The little doctor eyed
him sideways.

"Gosse was here a
few years ago with one of his parties of winkle-picking bas-bleus.
Have you read his Omphalos?"

Charles smiled. "I
found it central to nothing but the sheerest absurdity."

And now Grogan, having
put him through both a positive and a negative test, smiled bleakly
in return. "I told him as much at the end of his lecture here.
Ha! Didn't I just." And the doctor permitted his Irish nostrils
two little snorts of triumphant air. "I fancy that's one bag of
fundamentalist wind that will think twice before blowing on this part
of the Dorset littoral again."*
[*
Omphalos: an attempt to untie the geological knot is now forgotten;
which is a pity, as it is one of the most curious--and
unintentionally comic--books of the whole era. The author was a
Fellow of the Royal Society and the leading marine biologist of his
day; yet his fear of Lyell and his followers drove him in 1857 to
advance a theory in which the anomalies between science and the
Biblical account of Creation are all neatly removed at one fine blow:
Gosse's ingenious argument being that on the day God created Adam he
also created all fossil and extinct forms of life along with
him--which must surely rank as the most incomprehensible cover-up
operation ever attributed to divinity by man. Even the date of
Omphalos--just two years before The Origin--could not have been more
unfortunate. Gosse was, of course, immortalized half a century later
in his son Edmund's famous and exquisite memoir.]

He eyed Charles more
kindly.

"A Darwinian?"

"Passionately."

Grogan then seized his
hand and gripped it; as if he were Crusoe, and Charles, Man Friday;
and perhaps something passed between them not so very unlike what
passed unconsciously between those two sleeping girls half a mile
away.

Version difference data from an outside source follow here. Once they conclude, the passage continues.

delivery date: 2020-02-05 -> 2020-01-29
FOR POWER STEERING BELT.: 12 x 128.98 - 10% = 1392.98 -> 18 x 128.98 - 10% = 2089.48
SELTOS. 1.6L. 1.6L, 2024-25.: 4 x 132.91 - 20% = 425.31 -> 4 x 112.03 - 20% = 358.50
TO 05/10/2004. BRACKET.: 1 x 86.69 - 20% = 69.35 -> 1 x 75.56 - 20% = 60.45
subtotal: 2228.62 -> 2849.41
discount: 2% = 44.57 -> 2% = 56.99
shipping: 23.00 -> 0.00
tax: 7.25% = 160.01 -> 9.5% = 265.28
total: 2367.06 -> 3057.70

They knew they were like two grains of yeast in a sea of
lethargic dough--two grains of salt in a vast tureen of insipid
broth.

Our two carbonari of the
mind--has not the boy in man always adored playing at secret
societies?--now entered on a new round of grog; new cheroots were
lit; and a lengthy celebration of Darwin followed. They ought, one
may think, to have been humbled by the great new truths they were
discussing; but I am afraid the mood in both of them--and in Charles
especially, when he finally walked home in the small hours of the
morning--was one of exalted superiority, intellectual distance above
the rest of their fellow creatures.

Unlit Lyme was the
ordinary mass of mankind, most evidently sunk in immemorial sleep;
while Charles the naturally selected (the adverb carries both its
senses) was pure intellect, walking awake, free as a god, one with
the unslumbering stars and understanding all.

All except Sarah, that
is.
 

20

Are God and Nature then at strife,
That Nature lends
such evil dreams?
So careful of the type she seems,
So
careless of the single life . . .
--Tennyson, In Memoriam (1850)
Finally, she broke the silence and spelled it out to Dr.
Burkley. Kneeling, the physician indicated her ghastly skirt with a
trembling hand. "Another dress?" he suggested diffidently.
"No," she whispered fiercely. "Let them
see what they've done."
--William Manchester, The Death of a
President

She stood obliquely in the shadows at the tunnel of ivy's other
end. She did not look round; she had seen him climbing up through the
ash trees. The day was brilliant, steeped in azure, with a warm
southwesterly breeze. It had brought out swarms of spring
butterflies, those brimstones, orange-tips and green-veined whites we
have lately found incompatible with high agricultural profit and so
poisoned almost to extinction; they had danced with Charles all along
his way past the Dairy and through the woods; and now one, a
brilliant fleck of sulphur, floated in the luminous clearing behind
Sarah's dark figure. Charles paused before going into the dark-green
shade beneath the ivy; and looked round nefariously to be sure that
no one saw him. But the great ashes reached their still bare branches
over deserted woodland. She did not turn until he was close, and even
then she would not look at him; instead, she felt in her coat
pocket
and silently, with downcast eyes, handed him yet another test, as if
it were some expiatory offering. Charles took it, but her
embarrassment was contagious.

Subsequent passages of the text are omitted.